Я снова валюсь на подушки.
– Что сказал тебе отец?
– Думай о главном, – слышится папин голос. – Я сказал ей, думай о главном.
Рядом, на кровати, вибрирует сотовый, но я не обращаю внимания. После того как газеты и телевидение объявили миру, что я больна и на дом вызван специалист (Мартин), друзья, испугавшись, что я умираю, обрушили на меня лавину сообщений.
Сегодня я уже позвонила двум школьным подругам, Меган и Дженнифер, с таким расчетом, чтобы они распространили весточку, что чума не оборвала нить моей жизни, но, по-видимому, люди желают услышать от меня лично, что я еще дышу.
– Вы уже выяснили, откуда пошла утечка о моей болезни?
Над маминым плечом возникает папино лицо.
– Шон сейчас работает над этим. Ты уверена, что справляешься одна дома? Может быть, переберешься к какой-нибудь подруге?
– Или пригласишь подругу к себе? – предлагает мама. – Но только дай мне предварительно поговорить с ее родителями, чтобы они знали, что нас с папой нет в городе.
Значит, мама хочет сама решить, кого мне выбрать в гости с ночевкой.
– Как насчет Меган или Дженнифер? Я могу связаться с ними прямо сейчас.
Меня устроила бы любая, но…
– Мне и одной хорошо. – Сказать по правде, я еще не набралась сил и, хотя люблю своих подруг, на разговоры с утра до утра меня не хватит.
Перевожу взгляд на папу.
– Откуда у них та записка, которую Эндрю прислал с цветами? Мне даже как-то не по себе стало. Я думала, мы можем доверять людям, которые приходят в наш дом, но чувствовать себя в безопасности, зная, что кто-то наблюдает, а потом рассказывает обо всем репортерам, чувствовать себя в безопасности трудно.

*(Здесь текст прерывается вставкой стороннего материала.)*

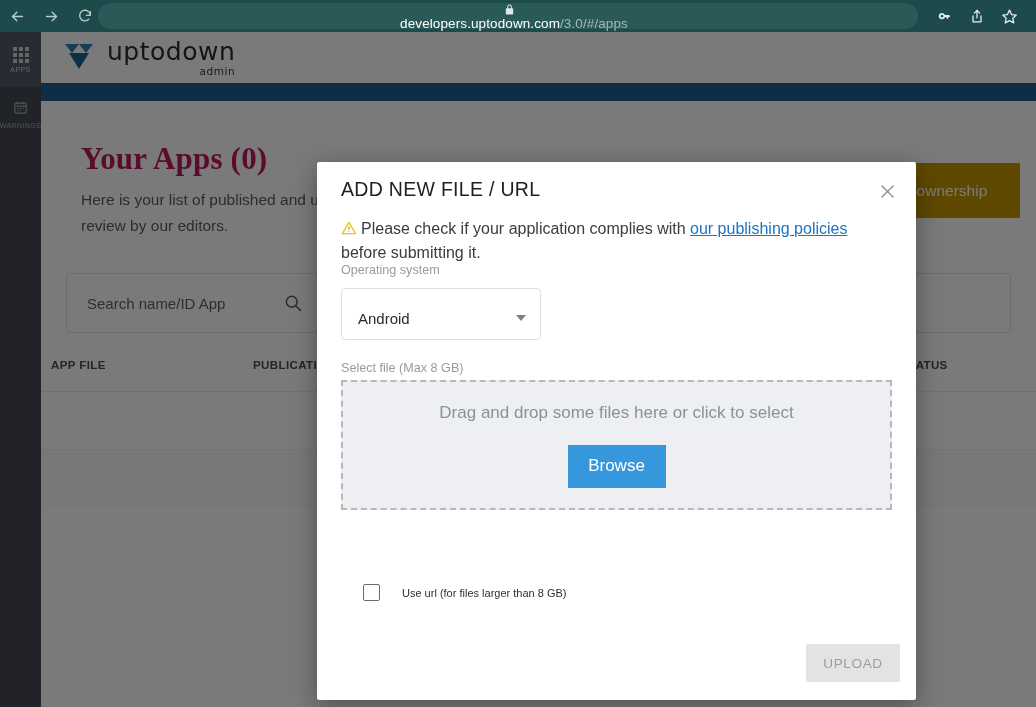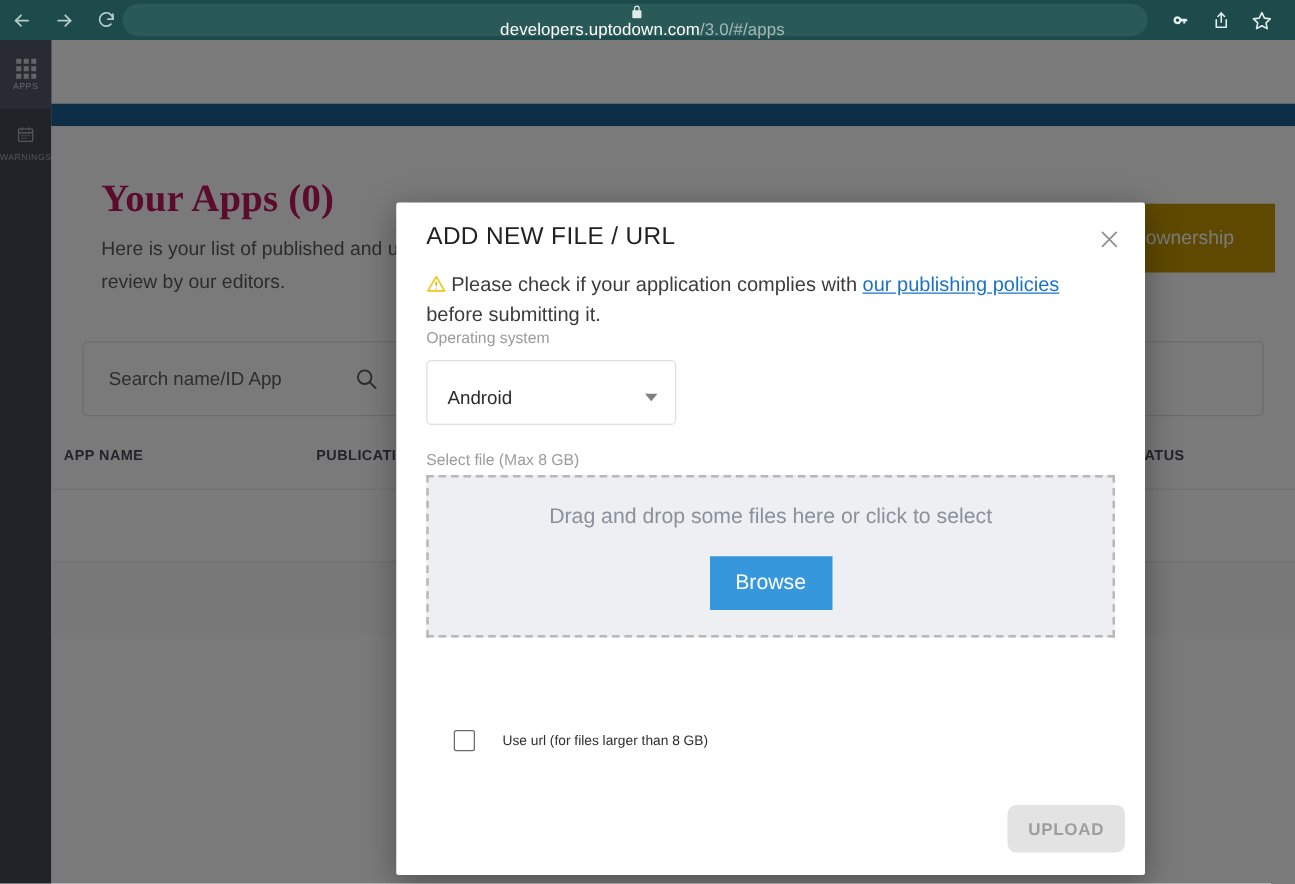"uptodown" div.site-header { html: none -> <div> <div> <span> <svg> <path></path> <path></path> <path></path> </svg> </span> <span> <span>uptodown</span> <span>admin</span> </span> </div> </div> }
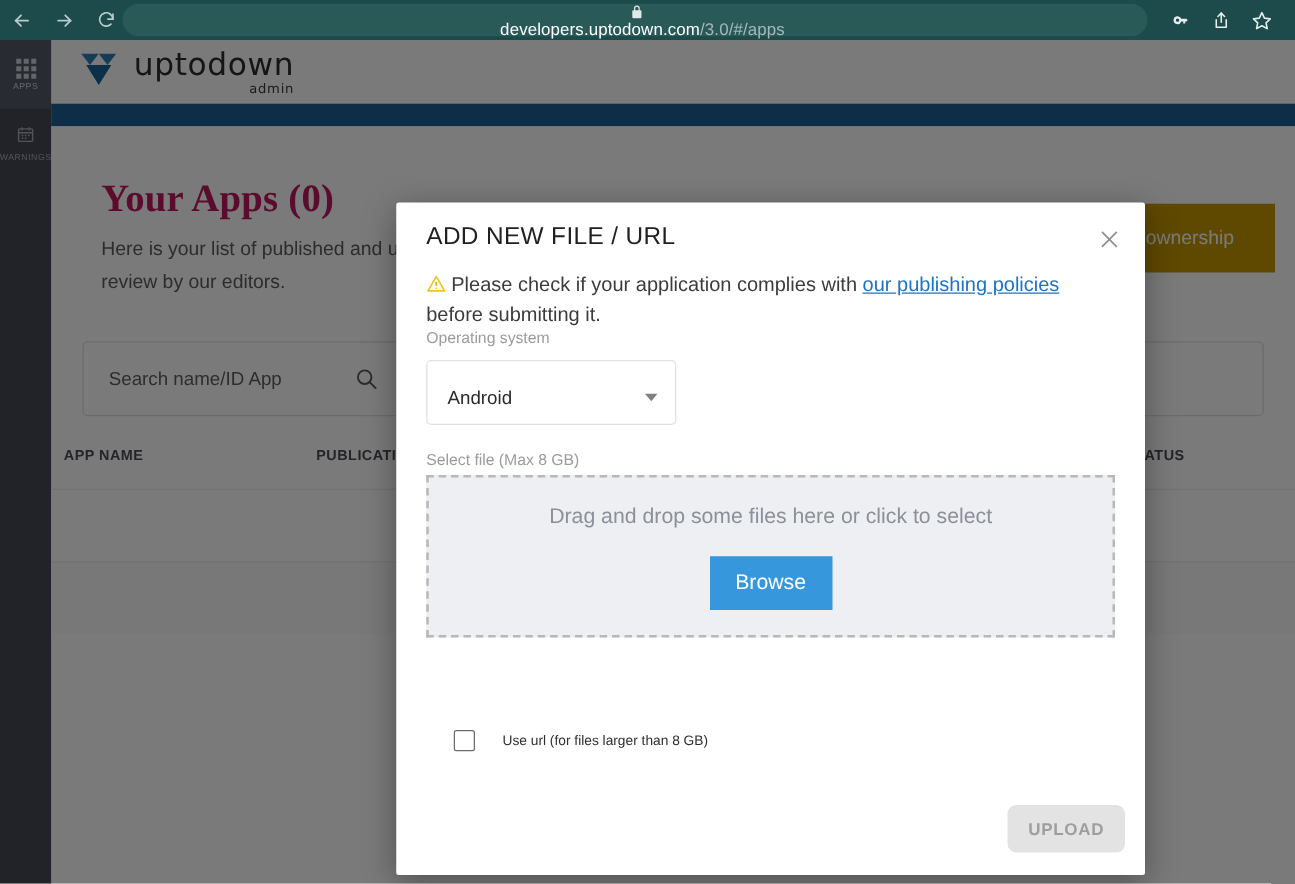"APP NAME" span.th { text: NAME -> FILE }
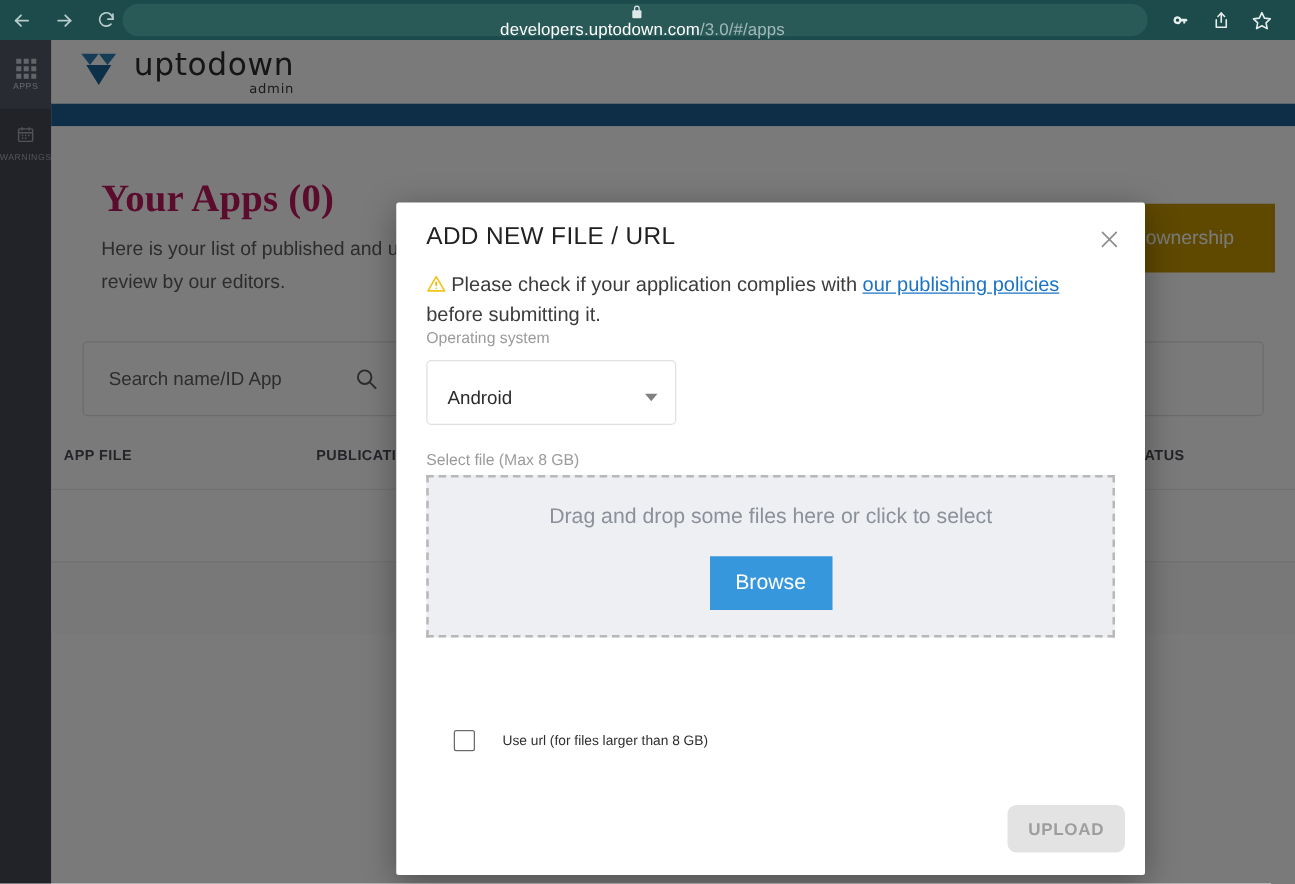"UPLOAD" .upload-btn { border-radius: 7px -> 2px; font-weight: bold -> none }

Улыбка стекает с маминого лица. Она смотрит на папу. Он берет мамин телефон и куда-то идет. Щелкает дверной замок. Садится. Кажется, на кровать.
– Мне нужно, чтобы ты ответила честно. Ты боишься оставаться одна?
Так и хочется закатить глаза. Охранная система в доме такая, что и в Форт-Ноксе бы позавидовали.
– Мне спокойнее, когда здесь никого нет. Меня только тревожит, что кто-то из наших знакомых не уважает мою личную жизнь.
– Шон считает, что кто-то в цветочном магазине, где Эндрю заказывал букет, позвонил в некоторые газеты. Сделать с этим мы ничего не можем, разве что перестанем заказывать цветы у этого флориста.
Снова вибрирует сотовый, и я снова не отвечаю. Папа смотрит на меня и ждет ответ.
– Я доверяю каждому, кто вхож в наш дом, – говорит он. Но в любом случае твоя безопасность на первом месте.